Artist Sue Austin is planning to perform swimming pool acrobatics in an underwater wheelchair this week in London.
Austin has been wheelchair-bound since 1996. In a wheelchair designed with help from dive experts and academics, the self-propelled model will be used in a performance due to take place in Weymouth.
The artist says on her website:
“Over an extended period of time her practice has operated as a vehicle to open up a thinking space around the materiality of the wheelchair. This is being used as a metaphor to raise questions about the value of diversity to society through raising the profile of ‘difference’.”

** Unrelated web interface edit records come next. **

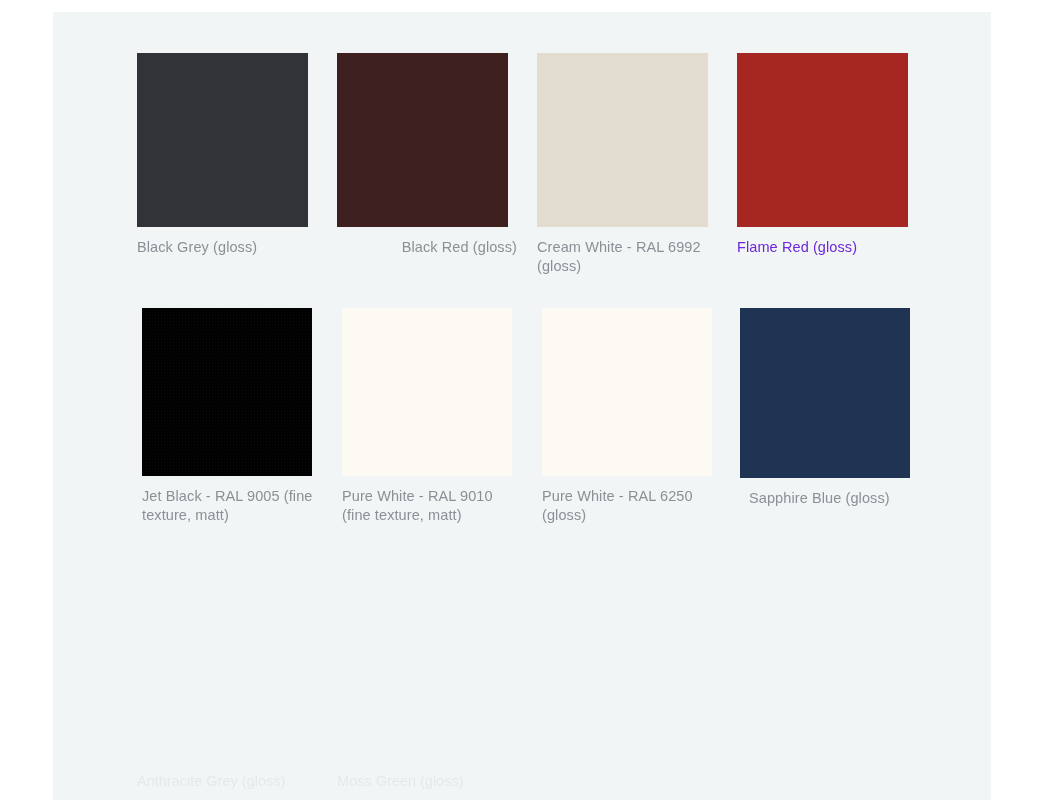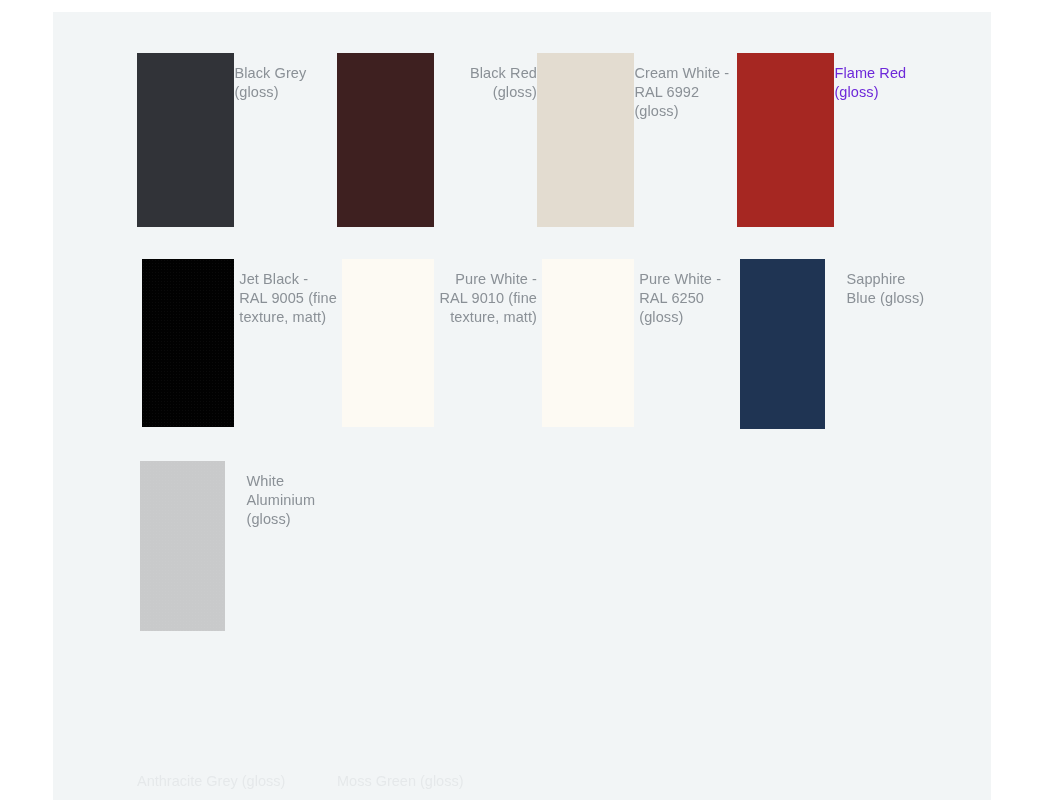--- a/index.html
+++ b/index.html
@@ -45,7 +45,7 @@
     margin-right: 0px;
     margin-bottom: 32px;
     display: flex;
-    flex-direction: row;
+    flex-direction: column;
     align-items: flex-start;
   }
 

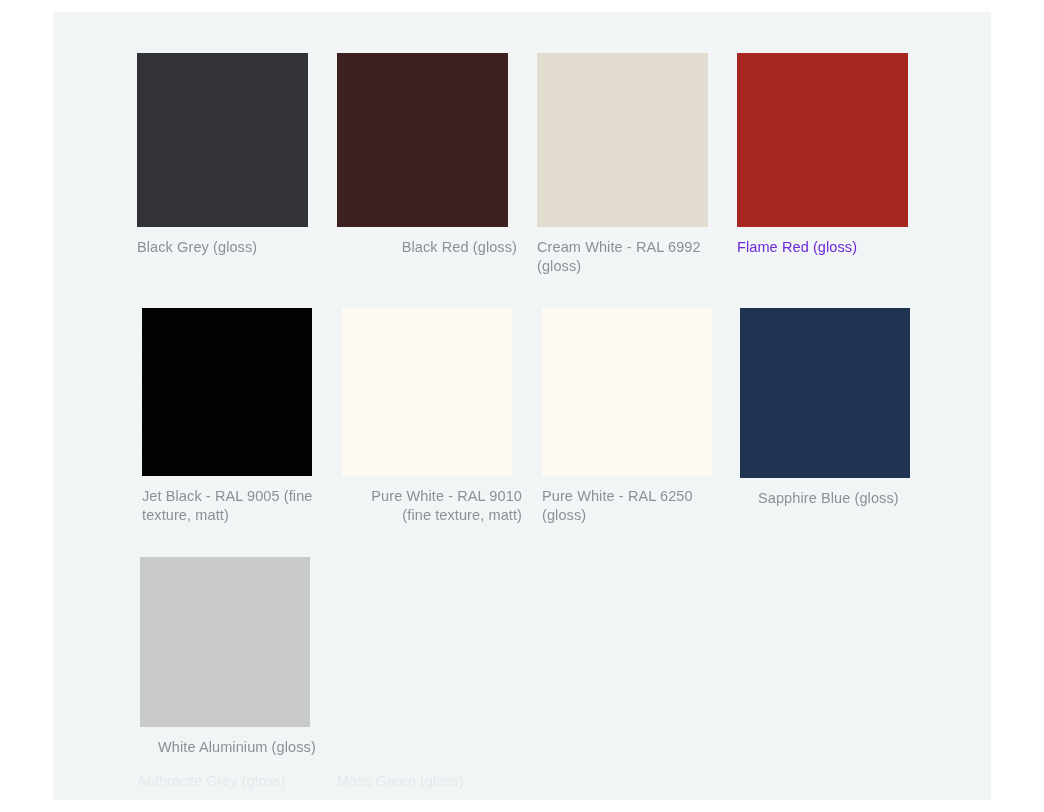--- a/index.html
+++ b/index.html
@@ -145,7 +145,7 @@
 
       <div class="swatch-cell row2">
         <span class="swatch-chip tex" style="background-color: rgb(253, 250, 243);"></span>
-        <span class="swatch-label" style="color: rgb(138, 144, 150); text-align: right;">Pure White - RAL 9010 (fine texture, matt)</span>
+        <span class="swatch-label" style="color: rgb(138, 144, 150);">Pure White - RAL 9010 (fine texture, matt)</span>
       </div>
 
       <div class="swatch-cell row2">

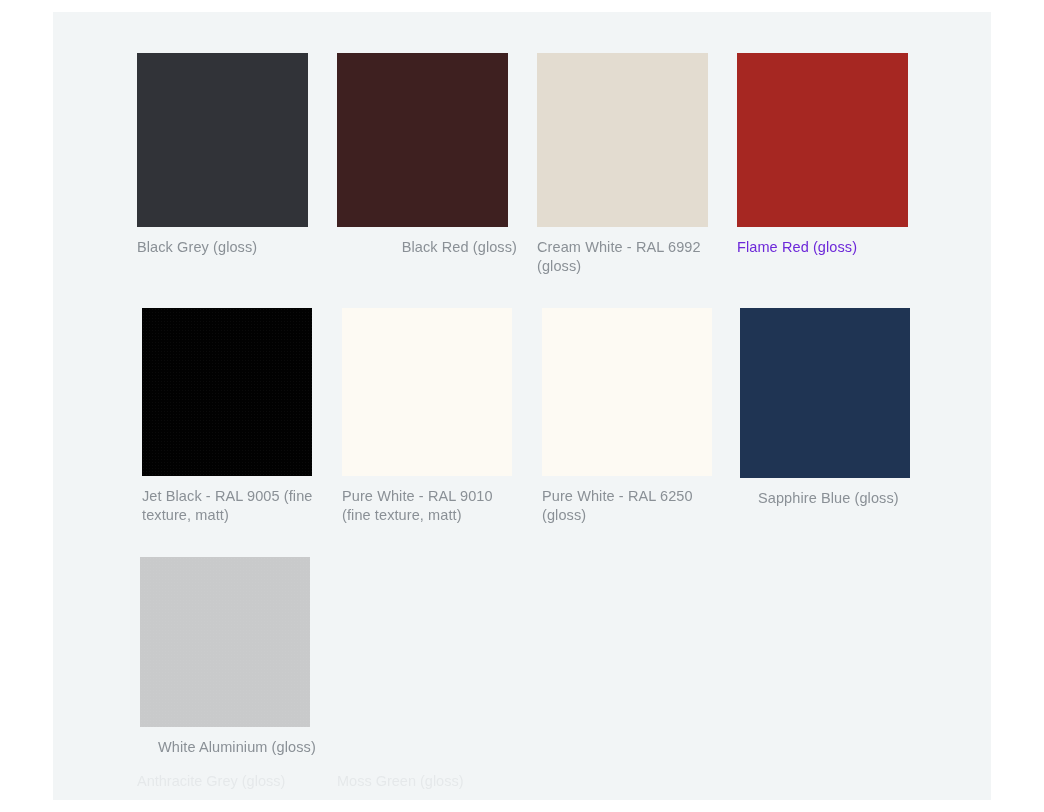--- a/index.html
+++ b/index.html
@@ -61,7 +61,7 @@
   .row2 .swatch-chip { width: 170px; height: 168px; margin-left: 5px; }
   .row3 .swatch-chip { width: 170px; height: 170px; margin-left: 3px; }
   .row2 .swatch-label { margin-left: 5px; }
-  .row3 .swatch-label { margin-left: 21px; }
+  .row3 .swatch-label { margin-left: 12px; }
 
   .swatch-label {
     margin-top: 11px;

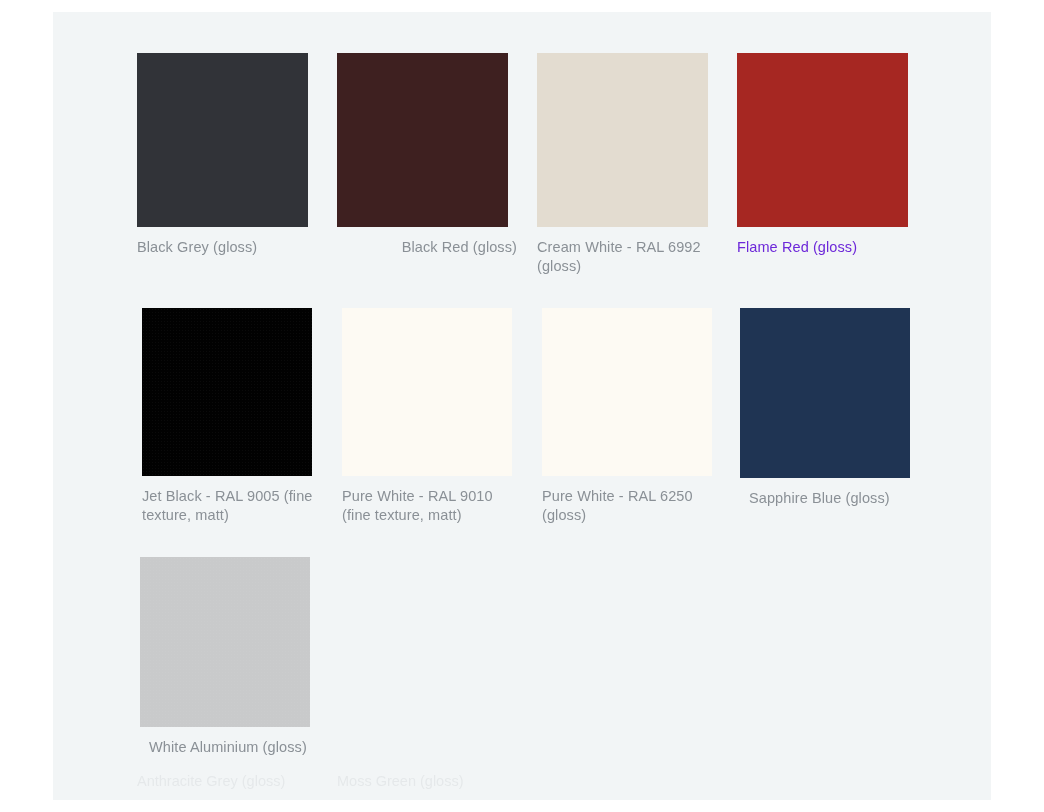--- a/index.html
+++ b/index.html
@@ -158,10 +158,6 @@
         <span class="swatch-label" style="color: rgb(138, 144, 150);">Sapphire Blue (gloss)</span>
       </div>
 
-      <div class="swatch-cell row3">
-        <span class="swatch-chip tex" style="background-color: rgb(201, 202, 203);"></span>
-        <span class="swatch-label" style="color: rgb(138, 144, 150);">White Aluminium (gloss)</span>
-      </div>
     </div>
 
     <div id="clipped-row">

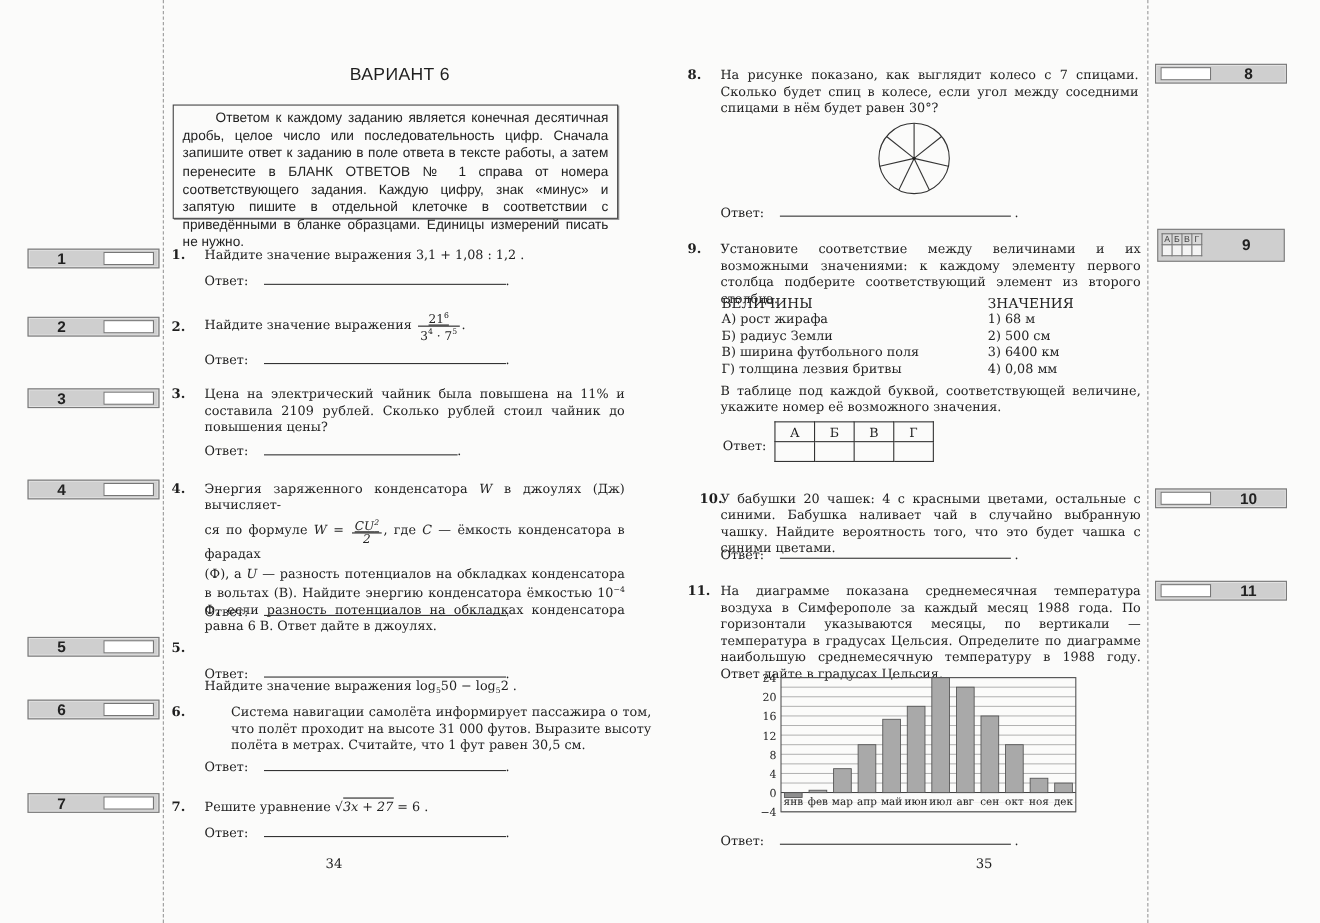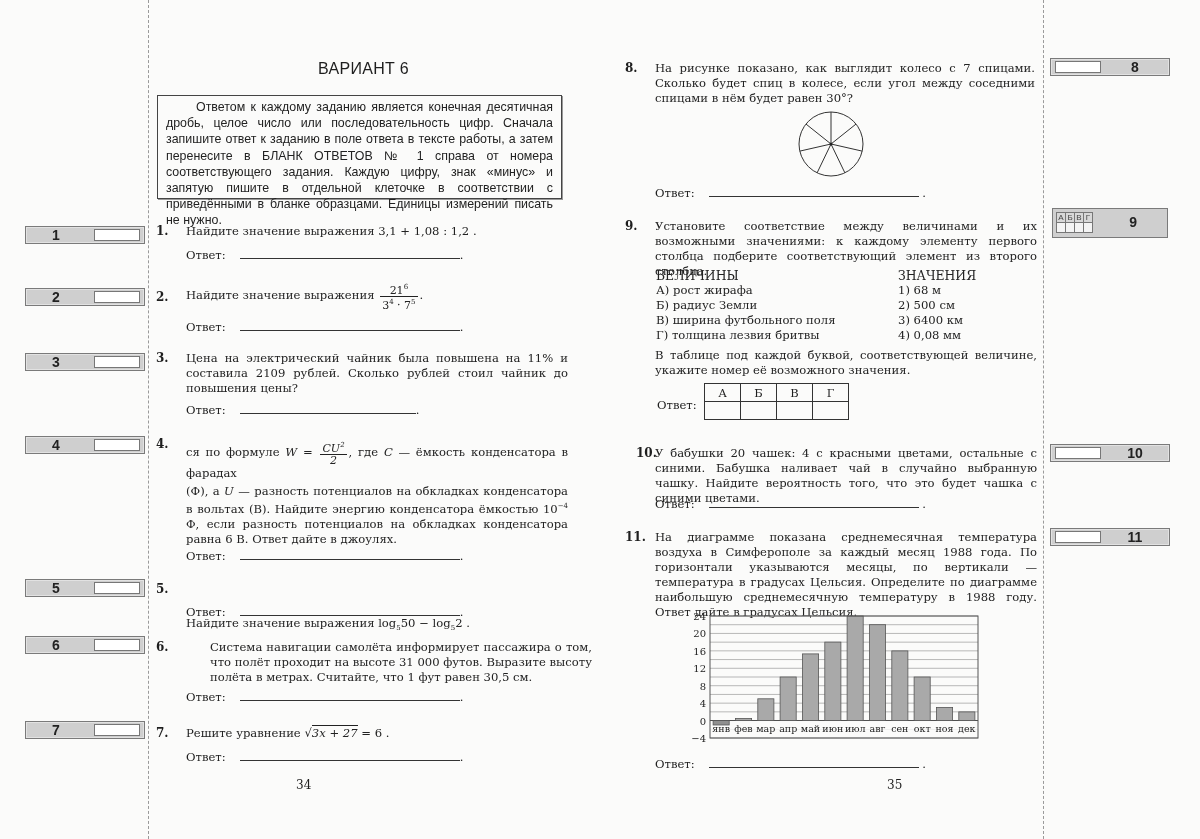--- a/index.html
+++ b/index.html
@@ -48,7 +48,7 @@
   .answer { position: absolute; font-size: 11.6px; color: #222; }
   .answer .line { display: inline-block; border-bottom: 1px solid #333; height: 10px; vertical-align: baseline; margin-left: 14px; }
   .frac { display: inline-block; vertical-align: middle; text-align: center; font-size: 11px; line-height: 11px; margin: 0 2px; }
-  .frac .n { display: block; border-bottom: 1px solid #222; padding: 0 2px; }
+  .frac .n { display: block; border-bottom: 1px solid #222; padding: 0 2px; text-decoration: underline; }
   .frac .d { display: block; padding: 0 2px; }
   .math { font-family: "DejaVu Serif", serif; font-style: normal; }
   .it { font-style: italic; }

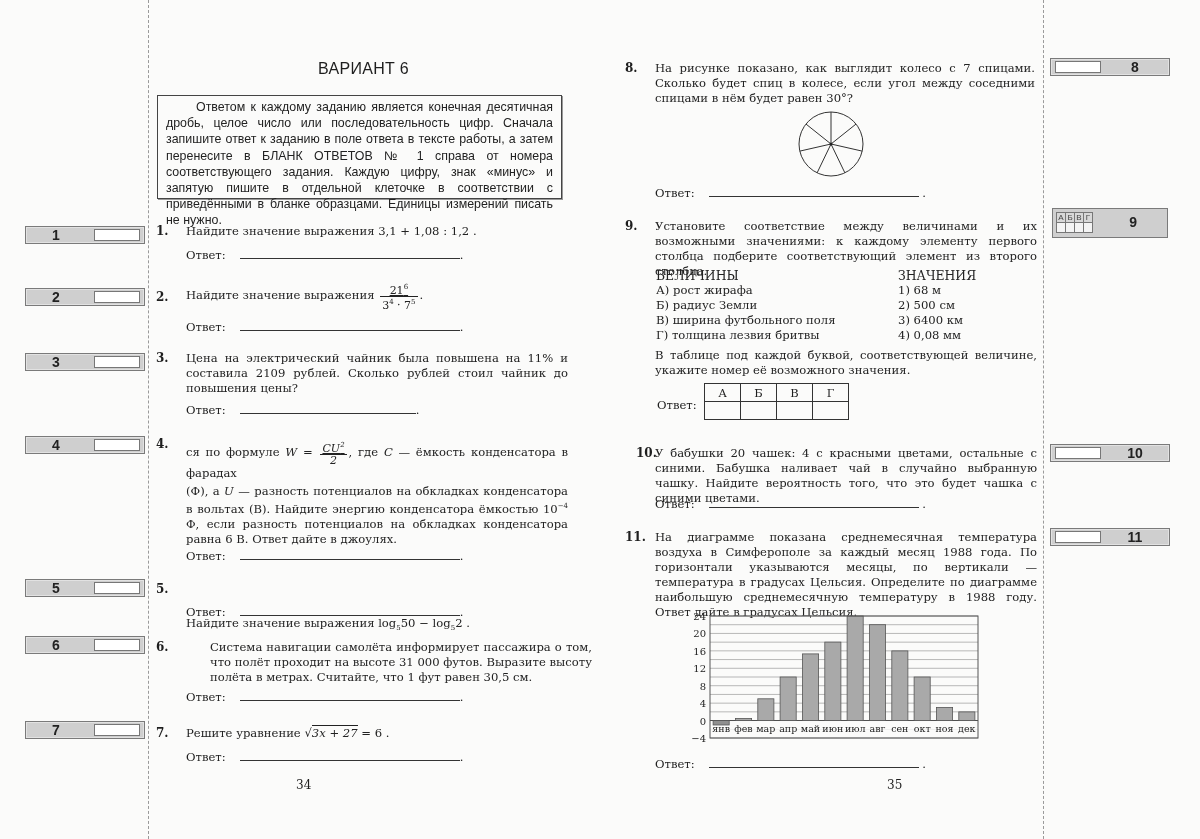--- a/index.html
+++ b/index.html
@@ -131,6 +131,7 @@
 
 <span class="qnum" style="left:156px; top:437px;">4.</span>
 <div class="qtext" style="left:186px; top:437px; width:382px;">
+  <div><span>Энергия заряженного конденсатора</span> <span class="it">W</span> <span>в джоулях (Дж) вычисляет-</span></div>
   <div style="margin-top:3px;"><span>ся по формуле</span> <span class="it math">W =</span>
     <span class="frac math it">
       <span class="n"><span>CU</span><sup style="font-size:7px;">2</sup></span>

Of course, being in a wheelchair has impacted on Austin’s life — and she has turned this into a muse for her artwork. The prototype, built with funding from the Arts Council’s Impact Scheme, first came to her after learning how to scuba-dive.
It uses a propeller to move the chair, and custom fins positioned at the back of her legs steer below water, operated by foot through an acrylic strip.
Originally, the design proved difficult, as most propeller models are based on hand movements — and the artist does not have the strength to maneuver them properly. Instead, Austin and her team bought a National Health Service (NHS) chair, spending months making it more buoyant. The heel plates were modified to create the fins, and the strip attaches to her legs for steering. The seat has also been modified so it can cope with the pressure of performance.
Austin said in a press release:
“I’m thrilled that lots of people have been inspired by the project already, many of them telling me how seeing the wheelchair underwater has made them want to try it too. They’re realising that it’s actually extending the boundaries for all of us.”
The exhibition is called Creating the Spectacle.